Indulge in the delightful flavors of Mushroom Vol-au-Vent, a classic pastry dish filled with a savory mushroom filling. This recipe combines a buttery puff pastry shell with a rich mixture of mixed mushrooms, white wine, double cream, and fresh chervil. The result is a delectable combination of textures and flavors that is sure to impress.
Perfect as an appetizer or a main course, Mushroom Vol-au-Vent is a versatile and elegant dish that can be enjoyed on special occasions or as a delicious treat any time. The flaky and golden puff pastry provides the perfect vessel for the creamy and aromatic mushroom filling.
INGREDIENTS
- 500g/1lb 2oz ready-prepared puff pastry
- 1 egg, beaten, for glazing
FOR THE FILLING
- 30g/1oz butter
- 700g/1 1/2lb mixed mushrooms
- 100ml/3 1/2fl oz white wine
- 4 tablespoons double cream
- 2 tablespoons chopped fresh chervil
- Salt and freshly ground black pepper
PREPARATIONS
- Preheat the oven to 220°C/425°F/Gas mark 7.

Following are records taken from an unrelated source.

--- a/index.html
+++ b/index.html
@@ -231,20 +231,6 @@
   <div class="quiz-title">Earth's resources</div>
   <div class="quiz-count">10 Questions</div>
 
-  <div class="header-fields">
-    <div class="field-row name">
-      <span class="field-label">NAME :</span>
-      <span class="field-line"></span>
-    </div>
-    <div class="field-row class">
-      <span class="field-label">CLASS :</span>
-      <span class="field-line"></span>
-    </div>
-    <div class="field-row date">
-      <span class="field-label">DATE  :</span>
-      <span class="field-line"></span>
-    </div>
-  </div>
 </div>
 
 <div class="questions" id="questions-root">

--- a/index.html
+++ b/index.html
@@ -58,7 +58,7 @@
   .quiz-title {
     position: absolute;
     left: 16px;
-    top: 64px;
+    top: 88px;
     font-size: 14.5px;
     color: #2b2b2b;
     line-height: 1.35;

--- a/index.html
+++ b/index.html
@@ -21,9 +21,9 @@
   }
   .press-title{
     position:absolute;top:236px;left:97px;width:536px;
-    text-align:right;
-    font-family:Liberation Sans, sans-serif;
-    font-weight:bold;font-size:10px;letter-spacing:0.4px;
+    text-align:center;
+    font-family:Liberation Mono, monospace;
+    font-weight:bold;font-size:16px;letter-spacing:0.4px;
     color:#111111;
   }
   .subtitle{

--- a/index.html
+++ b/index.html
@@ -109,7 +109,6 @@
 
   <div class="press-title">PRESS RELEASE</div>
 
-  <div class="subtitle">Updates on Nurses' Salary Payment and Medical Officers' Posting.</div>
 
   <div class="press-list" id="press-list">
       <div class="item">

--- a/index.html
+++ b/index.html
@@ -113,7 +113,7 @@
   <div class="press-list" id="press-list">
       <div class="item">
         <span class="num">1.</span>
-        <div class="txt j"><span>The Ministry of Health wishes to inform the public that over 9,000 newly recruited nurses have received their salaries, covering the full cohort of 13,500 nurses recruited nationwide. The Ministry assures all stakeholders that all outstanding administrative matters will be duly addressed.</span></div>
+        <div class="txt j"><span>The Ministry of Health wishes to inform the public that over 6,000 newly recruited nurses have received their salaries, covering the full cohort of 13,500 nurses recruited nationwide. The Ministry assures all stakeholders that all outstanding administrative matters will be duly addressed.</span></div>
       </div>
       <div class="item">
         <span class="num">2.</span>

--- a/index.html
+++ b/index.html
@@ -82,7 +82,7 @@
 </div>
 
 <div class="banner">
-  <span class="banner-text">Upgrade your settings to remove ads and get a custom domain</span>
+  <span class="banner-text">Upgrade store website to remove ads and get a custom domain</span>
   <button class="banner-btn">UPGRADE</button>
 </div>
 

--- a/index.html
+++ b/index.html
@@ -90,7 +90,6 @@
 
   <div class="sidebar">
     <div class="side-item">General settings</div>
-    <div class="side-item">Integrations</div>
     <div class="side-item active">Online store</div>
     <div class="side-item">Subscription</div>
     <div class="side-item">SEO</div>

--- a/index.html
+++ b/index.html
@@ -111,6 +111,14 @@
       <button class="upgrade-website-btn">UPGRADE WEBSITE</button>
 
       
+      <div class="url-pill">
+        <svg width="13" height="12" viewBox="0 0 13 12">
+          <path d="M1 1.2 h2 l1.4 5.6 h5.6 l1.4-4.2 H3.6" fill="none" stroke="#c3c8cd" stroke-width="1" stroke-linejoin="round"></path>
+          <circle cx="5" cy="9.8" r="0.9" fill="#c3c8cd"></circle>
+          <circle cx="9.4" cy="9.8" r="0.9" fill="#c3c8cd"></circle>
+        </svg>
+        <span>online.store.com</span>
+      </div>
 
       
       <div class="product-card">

- Roll out the puff pastry on a lightly floured work surface to a 20cm/8in square.
- Using a sharp knife, mark a square 2cm/1in from the edge of the pastry, cutting halfway through the pastry. Score the top in a diagonal pattern.
- Knock up the edges of the pastry with a kitchen knife and place it on a baking tray.
- Brush the top of the pastry with beaten egg.
- Bake the pastry in the preheated oven for 35 minutes or until it is puffed and golden.
- Remove the pastry from the oven and cut out the central square. Discard the soft pastry inside the case, leaving the base intact.
- Return the pastry case, along with the central square, to the oven for an additional 10 minutes.
- To make the filling, melt the butter in a frying pan and sauté the mixed mushrooms over high heat for 3 minutes, stirring constantly.
- Add the white wine to the pan and continue cooking, stirring occasionally, for 10 minutes until the mushrooms have softened.
- Stir in the double cream and chopped fresh chervil.
- Season the filling with salt and freshly ground black pepper.
- Pile the mushroom filling into the pastry case.
- Top the filling with the pastry square that was removed earlier.
- Serve the Mushroom Vol-au-Vent immediately.
YIELD
This recipe serves 4 people.
SPECIAL INSTRUCTIONS
- Customize the mushroom filling by using a combination of your favorite mushrooms.
- Experiment with different herbs such as thyme or parsley for added flavor.
- Serve the Mushroom Vol-au-Vent as an appetizer or pair it with a salad for a satisfying main course.
- Store any leftovers in an airtight container in the refrigerator and reheat in the oven before serving.
TIPS
- Ensure that the puff pastry is rolled out evenly and puffed to perfection by using a sharp knife to score the pastry and a pastry brush to glaze it with beaten egg.
- Use a variety of mushrooms to add depth of flavor to the filling. Try using cremini, shiitake, or portobello mushrooms.
- Be careful when removing the central square from the pastry case to avoid breaking the base.
- Garnish the Mushroom Vol-au-Vent with fresh chervil or additional herbs for an extra touch of freshness.
In conclusion, Mushroom Vol-au-Vent is a delectable pastry dish that combines a flaky puff pastry shell with a rich and creamy mushroom filling. This recipe provides a delightful balance of textures and flavors, making it an impressive addition to any meal.
The puff pastry is baked to golden perfection, creating a crisp and buttery shell that serves as the perfect vessel for the sautéed mixed mushrooms. The addition of white wine, double cream, and fresh chervil elevates the filling with a luxurious and aromatic touch.
Whether served as an appetizer or a main course, Mushroom Vol-au-Vent is sure to please with its elegant presentation and delicious taste. It can be enjoyed on special occasions or as a delightful treat any time.
Customize the recipe by using your favorite variety of mushrooms and experimenting with different herbs. Serve the Mushroom Vol-au-Vent alongside a salad for a complete and satisfying meal.
Prepare to impress your guests or indulge yourself with this delightful Mushroom Vol-au-Vent.